Добавление творческого в «чистом произведении искусства» – скажем так, в произведении, стерильно дистиллированном до искусства, – может заходить так далеко, что творящий это произведение в своем человеческом бытии видит сам себя тоже сошедшим со своей человеческой позиции, лишившимся пяди земли, с которой он лишь на толику мог рискнуть двинуться вперед. Если прежде я привела описание маленького эпизода у Райнера Марии Рильке как пример того, что еще не стало искусством, то теперь Рильке должен выступить как главный свидетель опасности слишком далекого от него. Потому что сколько странностей ни характеризовали бы его случай, он все равно остается вариацией человеческой судьбы в искусстве как отклонением к грозящей человеческой трагике. Она открылась ему на граничном участке, где ангел диктовал ему его элегии. Почва искусства, кажется, слишком глубоко изрыта в томительной потребности встретиться с последней общностью обеих «действительностей». Экзистенция области ангела – уже не просто созданная как совершенно прекрасная видимость бытия – срывается в собственную экзистенциальность, он попадает в экзистенцию бога, но при этом не гарантирует также, как это сделала бы последняя, благо человека; он является и должен являться – пусть и достижим он только на пути религии – божеством, которое не полюбит снова: потому что только так, когда человек стоит перед ним, лишившись всего имущества и всех прав, как потерянный сын, ангел удостоверяет свою собственную действительность, как созданную не человеком действительность простой видимости.

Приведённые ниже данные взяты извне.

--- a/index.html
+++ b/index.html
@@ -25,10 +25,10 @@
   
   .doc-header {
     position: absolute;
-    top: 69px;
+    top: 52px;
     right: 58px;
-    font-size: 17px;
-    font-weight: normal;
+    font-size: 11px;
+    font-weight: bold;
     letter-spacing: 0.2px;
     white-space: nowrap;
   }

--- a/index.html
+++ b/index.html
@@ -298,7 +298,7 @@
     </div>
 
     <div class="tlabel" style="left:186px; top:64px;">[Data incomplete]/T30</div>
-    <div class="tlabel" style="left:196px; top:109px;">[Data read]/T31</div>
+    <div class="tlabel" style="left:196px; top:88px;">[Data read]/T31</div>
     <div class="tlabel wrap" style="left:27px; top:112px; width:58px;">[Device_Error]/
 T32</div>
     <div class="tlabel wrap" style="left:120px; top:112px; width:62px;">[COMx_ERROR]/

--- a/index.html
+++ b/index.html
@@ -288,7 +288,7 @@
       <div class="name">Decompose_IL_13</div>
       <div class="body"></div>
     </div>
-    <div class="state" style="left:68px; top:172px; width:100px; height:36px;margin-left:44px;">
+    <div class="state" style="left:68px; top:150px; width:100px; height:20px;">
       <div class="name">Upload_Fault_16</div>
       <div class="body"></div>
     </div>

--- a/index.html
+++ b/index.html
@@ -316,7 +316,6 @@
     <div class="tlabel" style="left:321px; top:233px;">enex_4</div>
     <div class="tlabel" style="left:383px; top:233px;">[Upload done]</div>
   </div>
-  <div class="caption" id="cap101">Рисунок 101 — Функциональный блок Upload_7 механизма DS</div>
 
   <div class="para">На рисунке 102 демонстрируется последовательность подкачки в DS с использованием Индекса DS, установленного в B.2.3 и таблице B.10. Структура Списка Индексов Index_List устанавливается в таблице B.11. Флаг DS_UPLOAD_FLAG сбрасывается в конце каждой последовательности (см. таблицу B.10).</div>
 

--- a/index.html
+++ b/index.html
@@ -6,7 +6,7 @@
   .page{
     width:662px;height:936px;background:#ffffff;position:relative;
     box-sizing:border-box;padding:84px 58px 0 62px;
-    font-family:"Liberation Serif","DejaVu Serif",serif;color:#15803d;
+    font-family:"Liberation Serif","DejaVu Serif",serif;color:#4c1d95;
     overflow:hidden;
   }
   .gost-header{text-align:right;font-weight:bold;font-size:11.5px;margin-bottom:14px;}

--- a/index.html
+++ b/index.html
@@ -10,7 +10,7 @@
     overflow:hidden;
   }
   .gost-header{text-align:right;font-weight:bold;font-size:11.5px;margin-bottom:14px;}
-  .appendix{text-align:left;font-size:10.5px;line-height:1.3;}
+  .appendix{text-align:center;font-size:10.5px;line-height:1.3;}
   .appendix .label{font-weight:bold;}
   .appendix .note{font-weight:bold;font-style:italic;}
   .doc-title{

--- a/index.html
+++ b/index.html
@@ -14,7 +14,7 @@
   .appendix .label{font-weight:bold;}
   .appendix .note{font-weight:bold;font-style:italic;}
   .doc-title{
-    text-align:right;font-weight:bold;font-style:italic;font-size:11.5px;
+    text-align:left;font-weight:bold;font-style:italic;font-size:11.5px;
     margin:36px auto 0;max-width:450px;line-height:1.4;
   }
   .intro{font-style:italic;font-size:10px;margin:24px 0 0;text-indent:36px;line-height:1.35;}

«Ангел» настолько обесценивает человека, что тем самым также делает его недействительным. При обесценивании человеку не просто остается лишь примитивно самое подспудное, как дрожжевой осадок под поднимающимся ароматом вина жизни, но из него выпивается сама жизнь, как если бы малейшего притязания ангела на реальность уже было бы достаточно, чтобы оспорить всю реальность человеческую. Теплая природная основа ее влечения со своей стороны опустошается от этого до чего-то кажущегося, принуждается к своего рода имитации духовного поведения, направленного на ангельское, до просто обезьяньего подражания ему, – горчайшая жалоба поэта относится к этой «обезьяне духа», сидящей у него на плечах, скинуть которую можно только с самим физисом, придавливающим к земле. Вся преданность относится к узурпирующему действительность ангелу, который, словно будучи зачатым и сотворенным в искаженной материнской утробе, сплел с собой центр любви: ангел стал любовным партнером.